"Clubhouse" is the perfect word for the space where the Orioles dress before games.
The banter, exchanged from chairs that ring the spacious room, tends toward the pleasantly juvenile. And it's rare to walk in and not see players hooting their way through games of pool or pingpong.
For many years, the food matched the high-school-cafeteria tone. Players had to settle for platters of cold cuts or trays of carb-heavy dishes. But this year, the Orioles have opted for a more serious, nutrition-conscious approach behind the orange door with the metal kick plate, which leads to the team dining area at Camden Yards.
That space is now the province of chef Jenny Perez, a true believer if there ever was one. Perez was the choice of club vice president Brady Anderson, who has spurred the nutrition overhaul.
Her gospel is one of fresh fruits, brightly hued vegetables and heart-friendly cooking oils. She will not be satisfied until even the most entrenched junk-food addicts are converted.
"It's because they've never been exposed," she said of the few nutrition-skeptical Orioles. "Once they're exposed to the brightness, the color, the freshness, it's a matter of time."
On a recent evening, one of the nonbelievers (she won't name names) took one portion and then another of Perez's lasagna, layered with strips of zucchini rather than heavy white noodles. "That made my day!" the ever-beaming chef said.
Except for the retired jerseys on the wall with names like Robinson and Palmer, the dining space — open to only players and staff — looks like any workplace lunchroom. There are refrigerators stocked with juice and soda, racks of Utz and Sun Chips, multiple coffee pots. But the items on the buffet counter are clearly cooked with love — platters of plump shrimp nestled in stir-fried vegetables, a heaping tray of black beans and rice, bright pink strips of salmon topped with handmade pesto.
"Here, try this," Perez said before a recent home game, placing a dollop of her pesto on a visitor's tongue. "There's no cheese, but you don't miss it."

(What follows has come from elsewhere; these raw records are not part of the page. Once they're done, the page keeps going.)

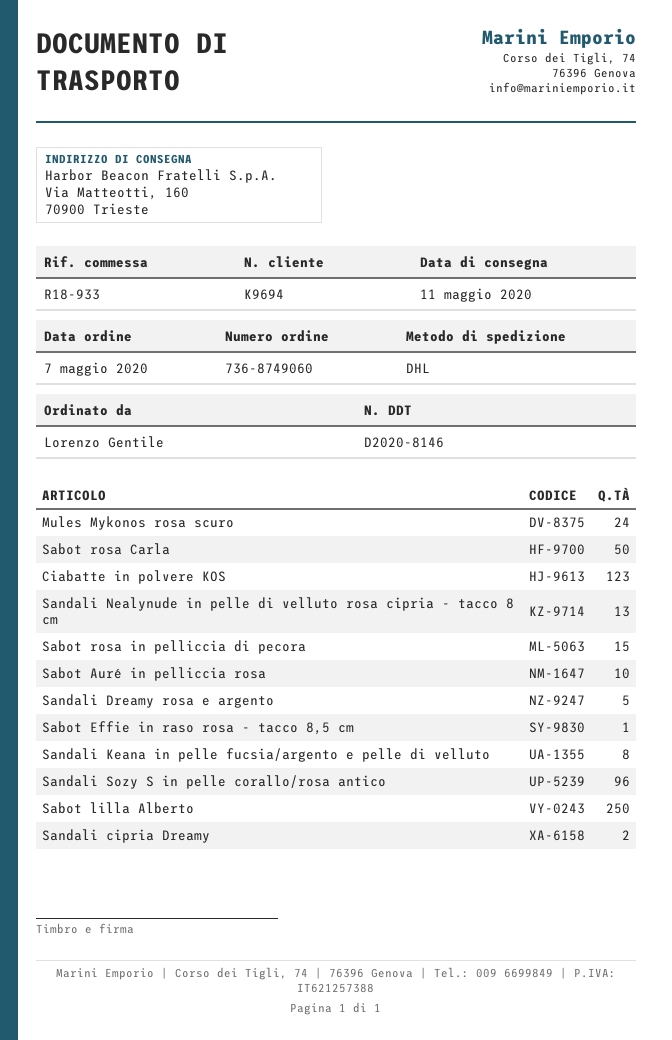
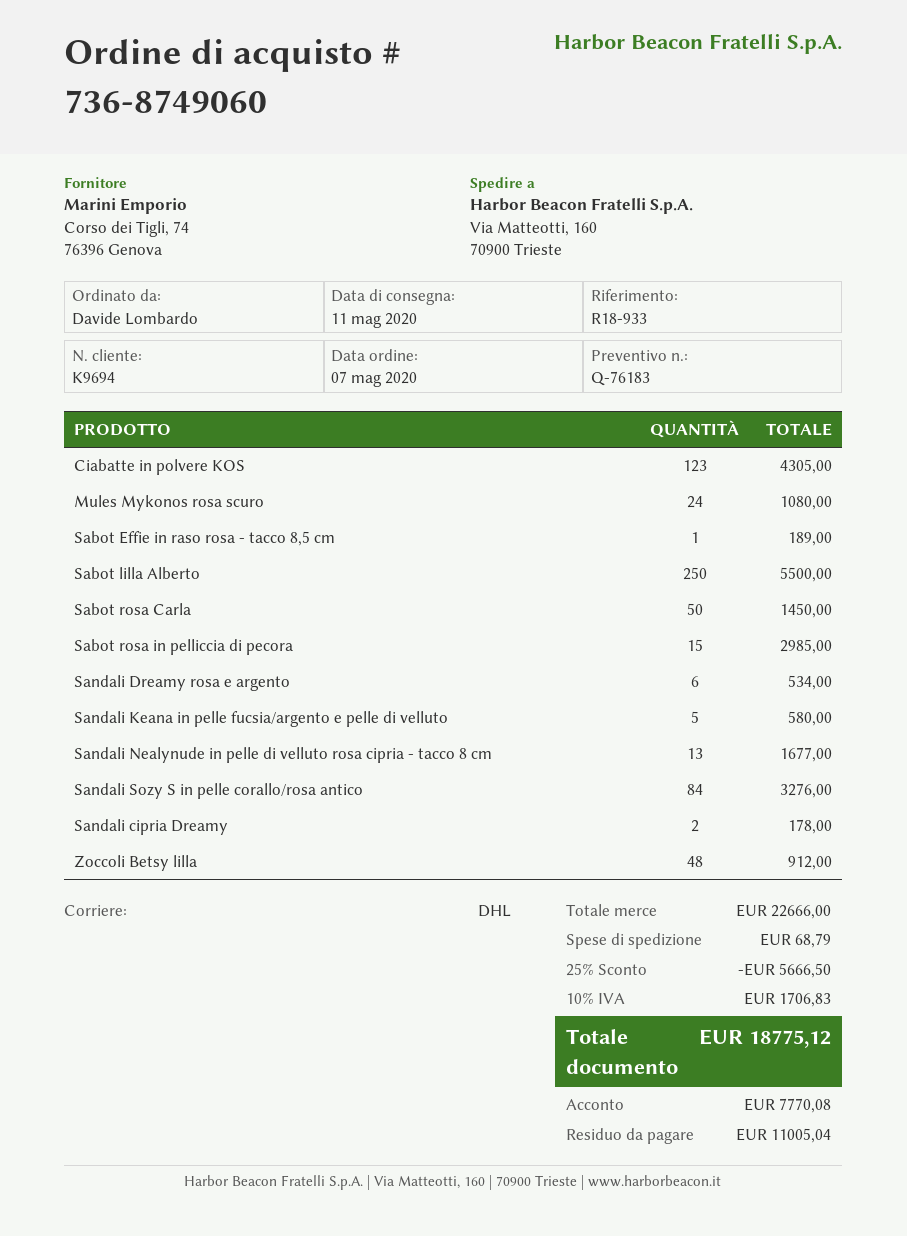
ordered by: Lorenzo Gentile -> Davide Lombardo
Sabot Auré in pelliccia rosa: 10 -> none
Sandali Dreamy rosa e argento: 5 -> 6
Sandali Keana in pelle fucsia/argento e pelle di velluto: 8 -> 5
Sandali Sozy S in pelle corallo/rosa antico: 96 -> 84
Zoccoli Betsy lilla: none -> 48

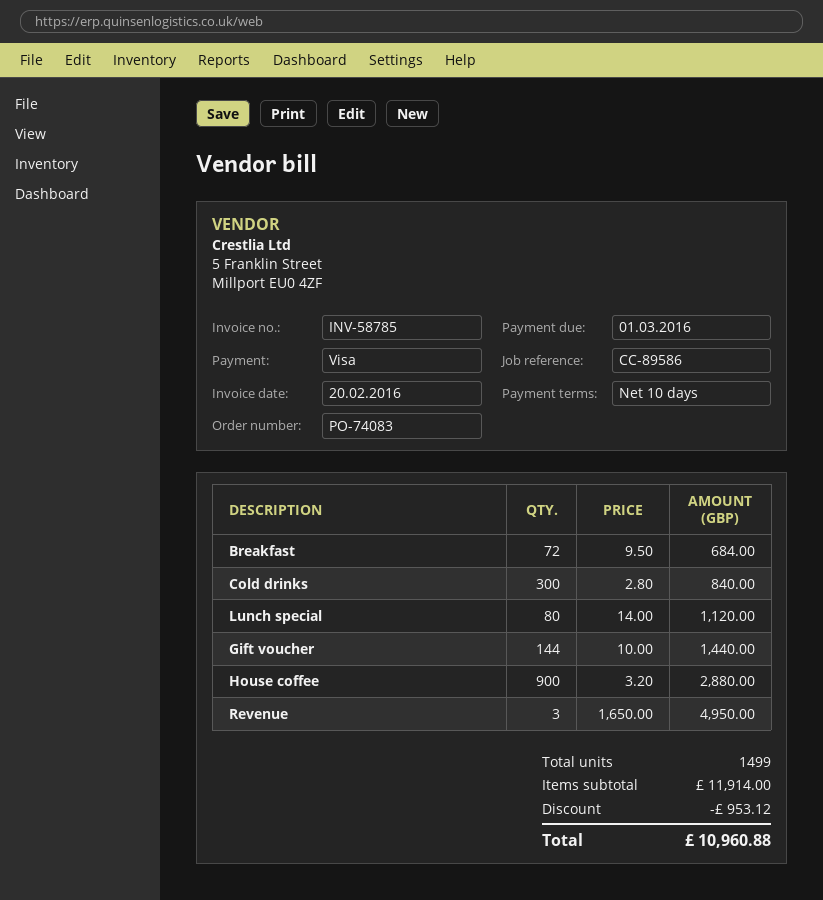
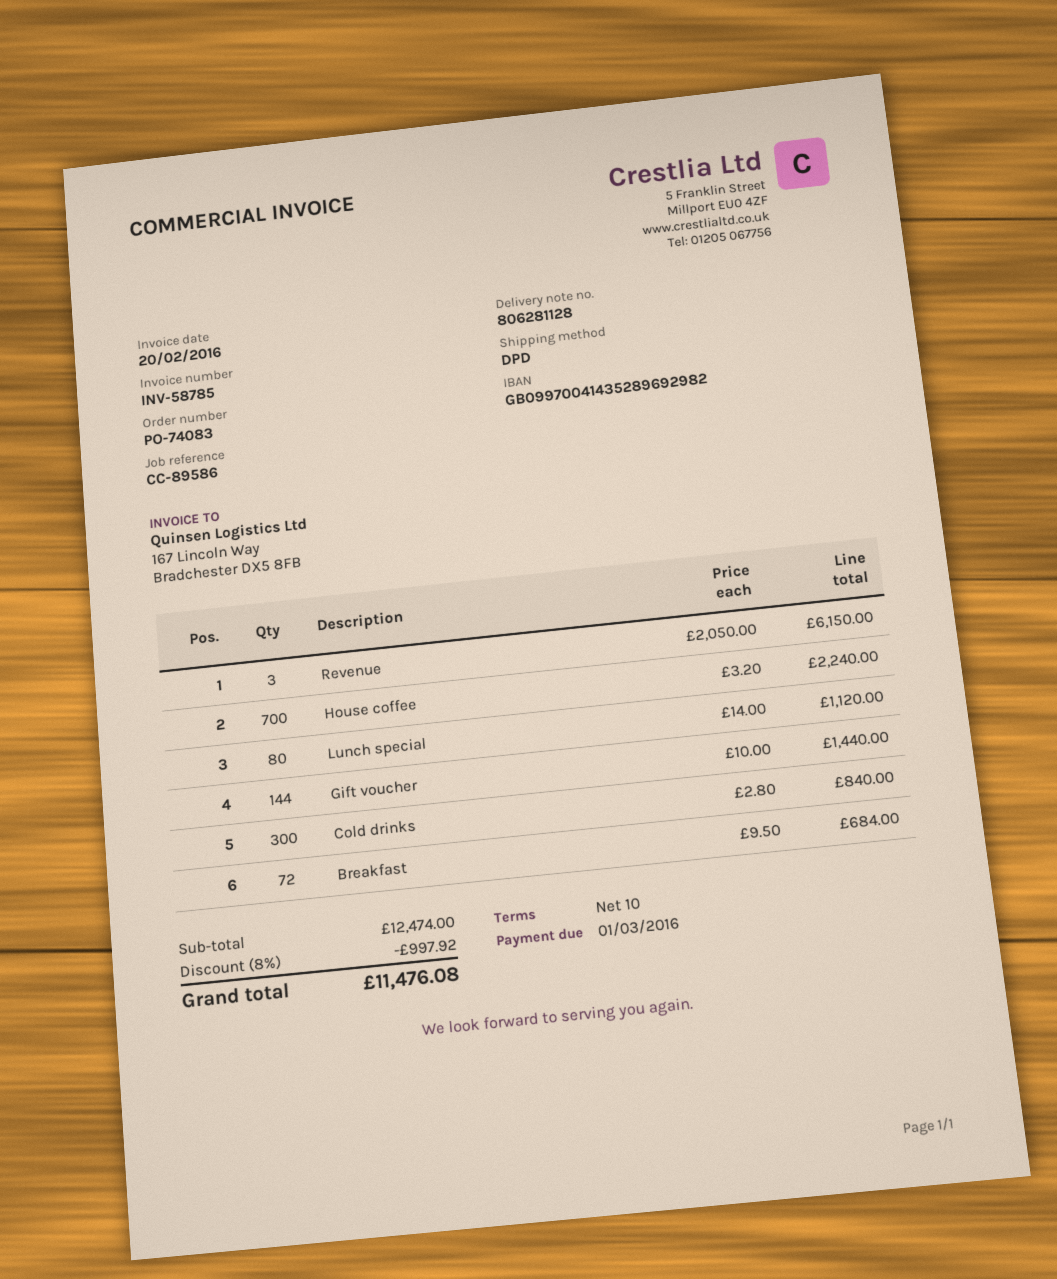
House coffee: 900 x 3.20 = 2880.00 -> 700 x 3.20 = 2240.00
Revenue: 3 x 1650.00 = 4950.00 -> 3 x 2050.00 = 6150.00
subtotal: 11914.00 -> 12474.00
discount: 953.12 -> 997.92
total: 10960.88 -> 11476.08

She was right. Notes of fresh basil exploded on the tongue.
"Delicious," said pitcher Jason Hammel, depositing his empty plate in the wash rack.
A glimpse behind the counter offered a sense of how Perez keeps the Orioles players coming back. The shelves were lined with pink Himalayan salt, Calimyrna figs and barrel-aged mango white grape balsamic vinegar. Perez is a stickler for using interesting salts and oils that, she argues, obviate the need for butter and cream. She rises early to scour local farmers' markets for her ingredients.
"See how green and nice and ripe everything is," said first baseman Chris Davis, one of the team's leading health nuts. "It's made by real humans."
Davis used to bring his lunch to the ballpark every day because he regarded the team-provided options as "atrocious."
"I think this is something everybody loves," he said of Perez's revamped menu.
The change began because of another of the team's most nutrition-conscious players, Brian Roberts. The second baseman met Perez a few years ago, when he regularly bought kale salads and quinoa from the Agora Market in Fells Point, where she cooked. He mentioned her to Anderson.
Perez remembers the day Anderson showed up, looking for "Brian Roberts' chef."
"I guess that's me," she said.
Anderson, who became the club's vice president of baseball operations in February, hired Perez to cook privately for him. As it turned out, however, the former Orioles outfielder saw a growing need at Camden Yards.
In his day, most players ate away from the clubhouse. But Anderson saw the new generation arriving earlier for games and taking more meals at the ballpark. Players often eat a midafternoon lunch when they arrive, grab another bite an hour before the first pitch and eat a postgame dinner in the clubhouse.